Currently, the county's GIS links a few of its towns to both the real estate appraisal information and orthophotos. By fall, real estate appraisal information and tax maps for the entire county will be added to the system. The Woolpert orthophotos for the entire county will be put online by January 1996. Other information will be added to the system as it's needed. For example, McLaughlin said, research of a property may someday include average amounts for utility bills or which cable television company services the neighborhood.

Plans are to expand the data on system by exchanging GIS information with cities inside the county, including a newly incorporated city which is mapping its infrastructure for the first time. Other county departments, such as Economic Development, will use the system and share data with sister agencies at the cities.
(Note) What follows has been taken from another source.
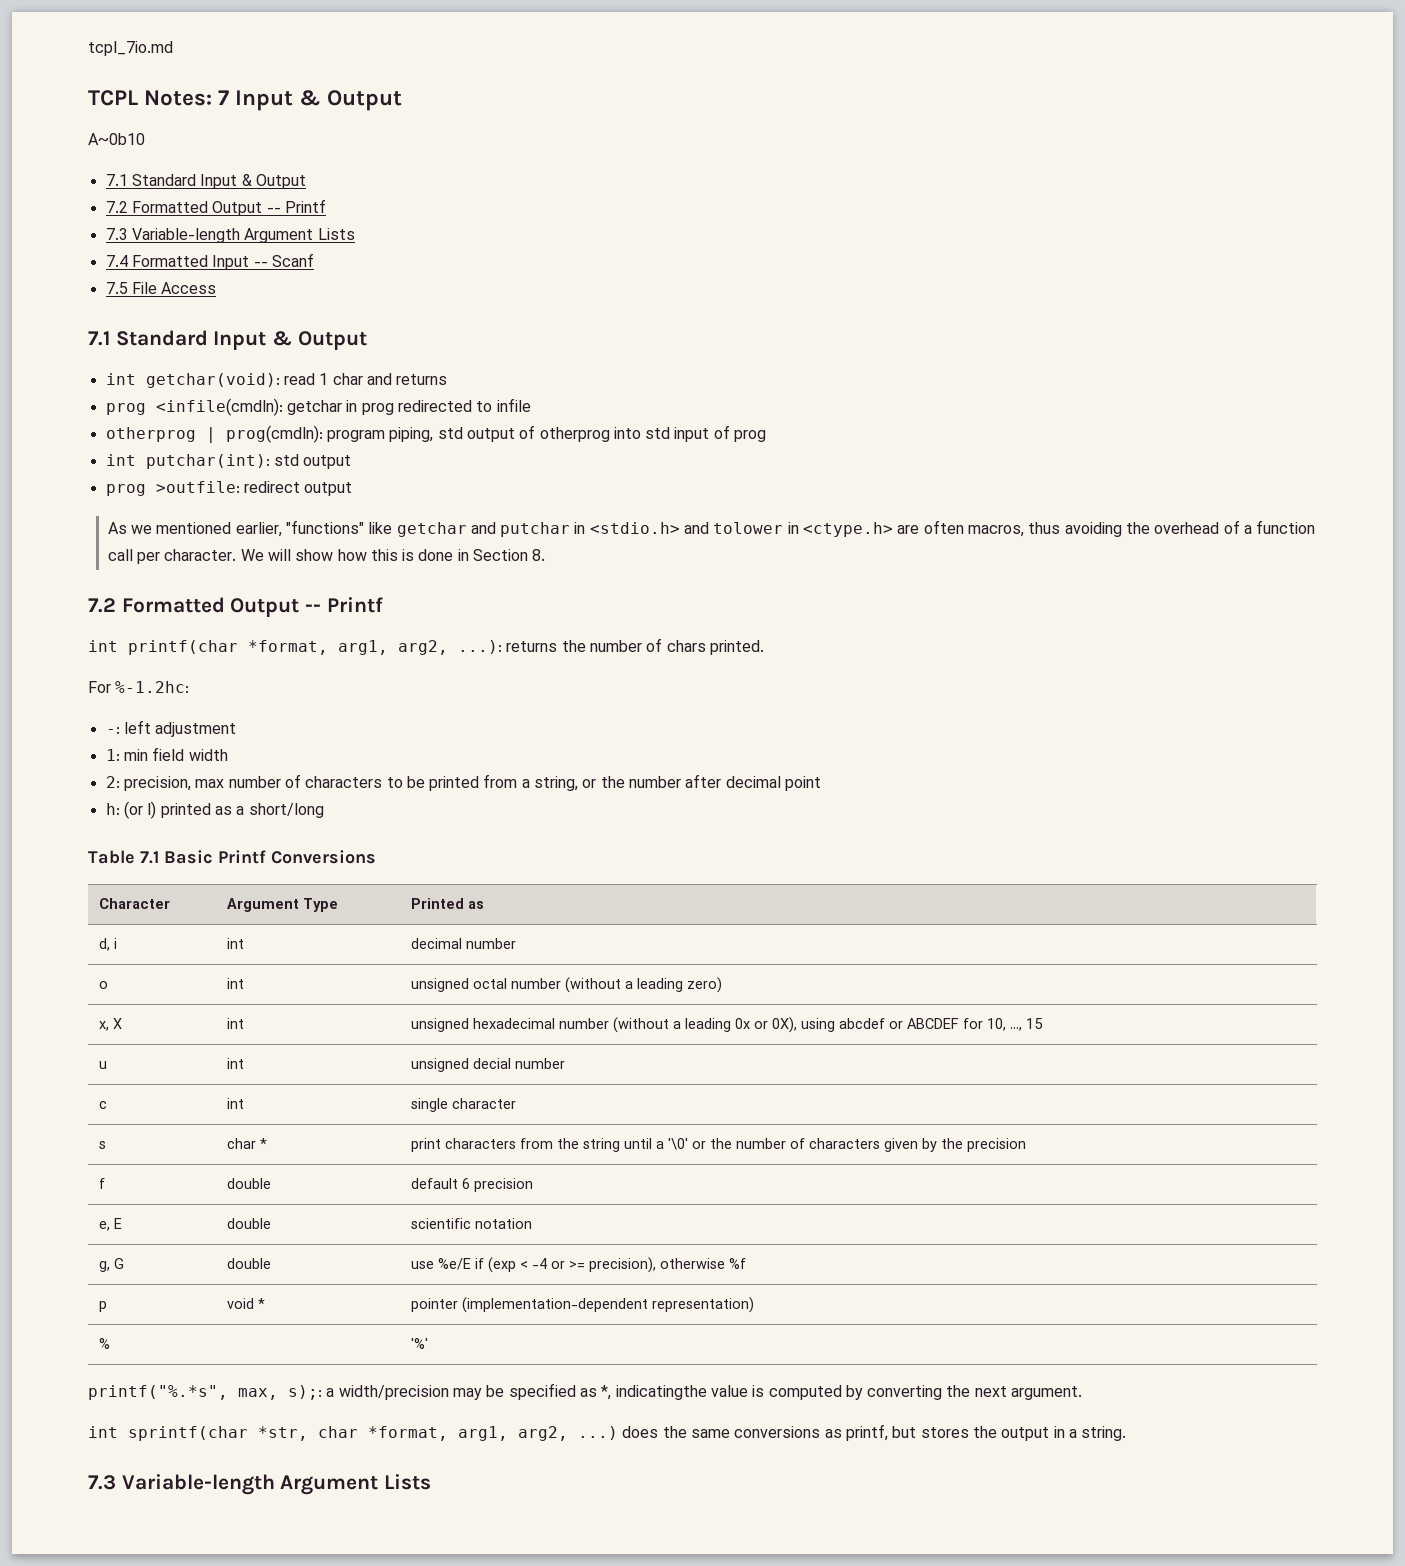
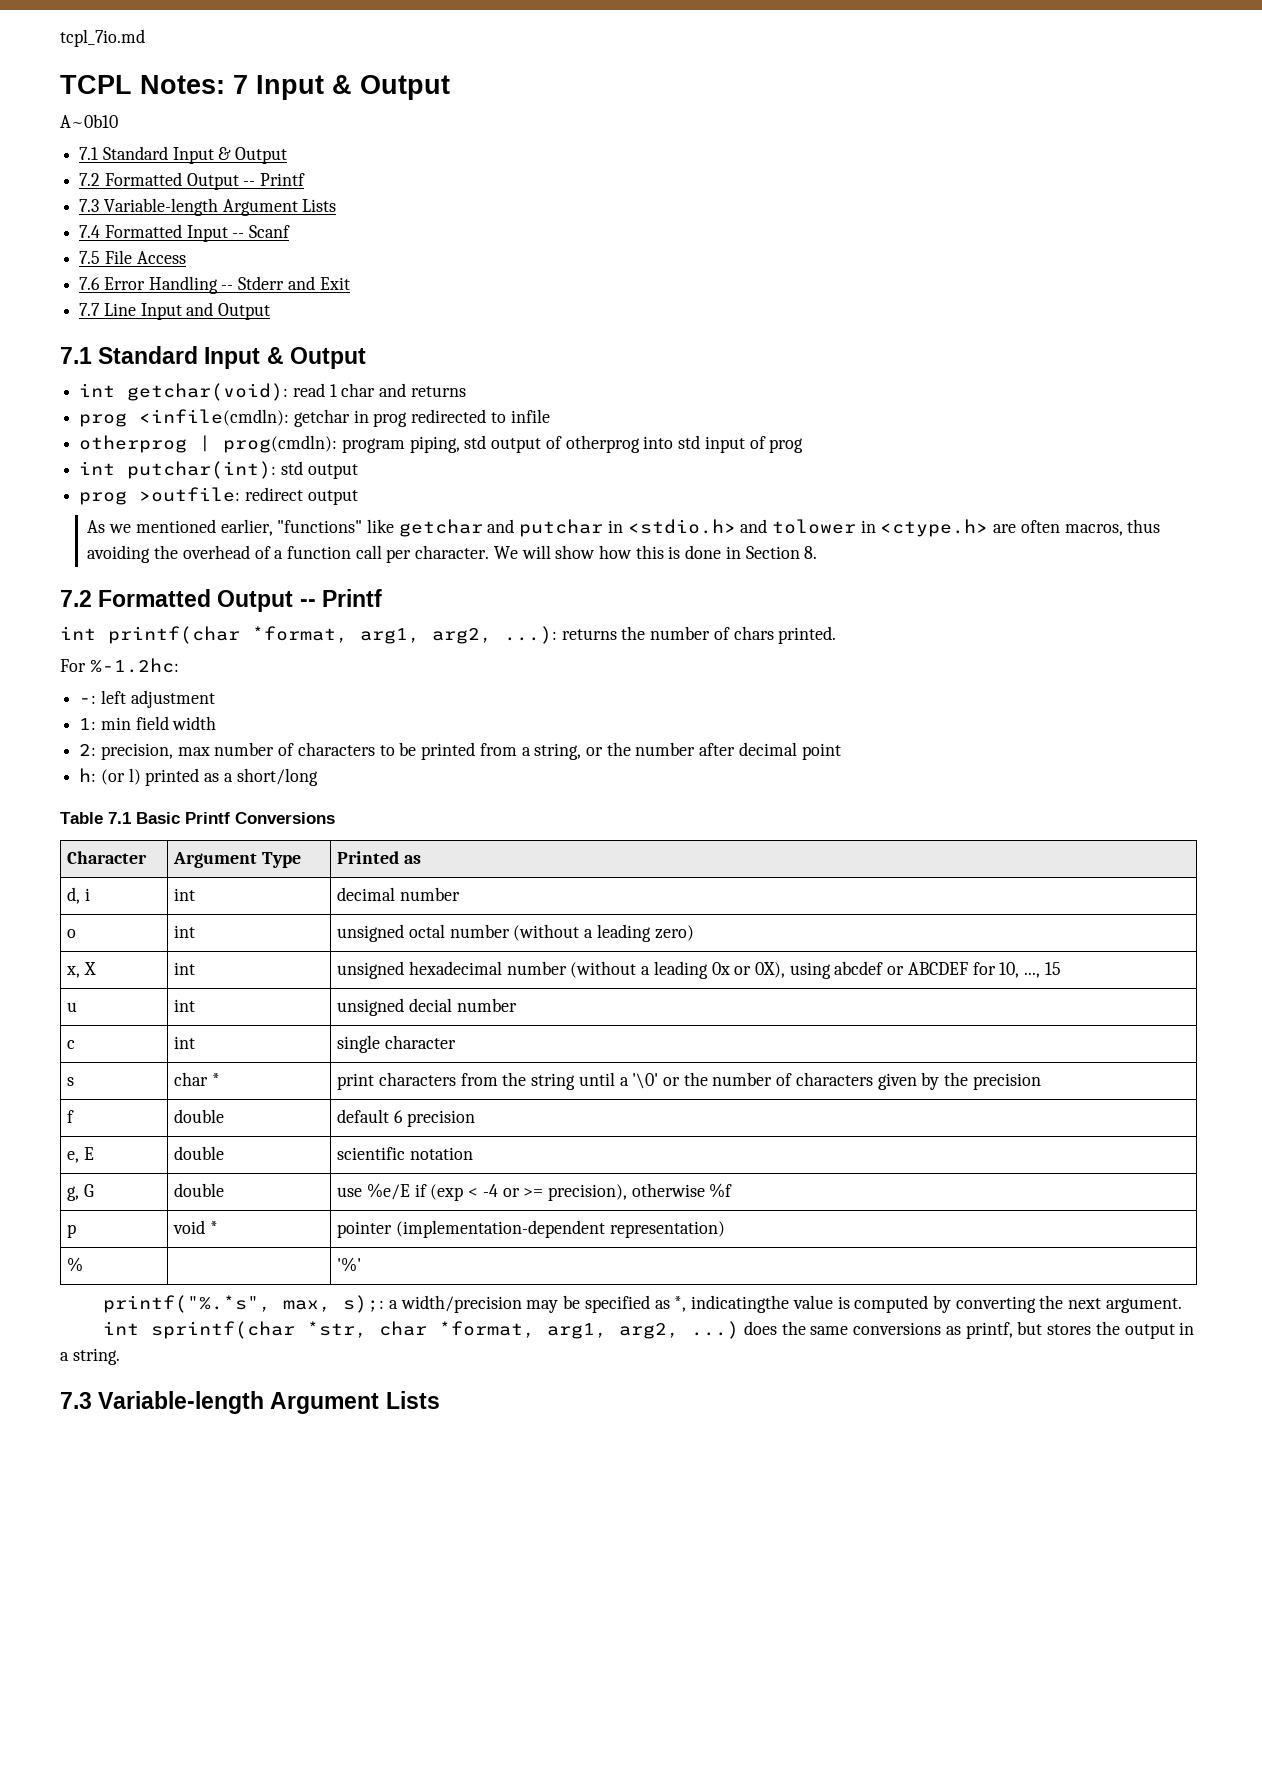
(217, 288) none -> [79,276,350,294] [79,302,271,320] // 7.6 Error Handling -- Stderr and Exit // 7.7 Line Input and Output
The GIS project has been a driving force in updating the county's internal telecommunication infrastructure. The system has also boosted productivity in county departments and is starting to save private sector money by eliminating some of the surveying and basic engineering work for property transactions.

In 1993, administrators estimated the GIS program would cost up to $5.5 million. But the entire project has thus far cost only about $3 million. Part of the savings is attributed to the dropping costs of technology. In addition, a competitive benchmark and bid among vendors and using color orthophotography rather than traditional surveying helped hold costs down.

"The biggest cost savings was in using raster images rather than vector data," said McLaughlin. "That cut down our conversion costs and accelerated our implementation schedule."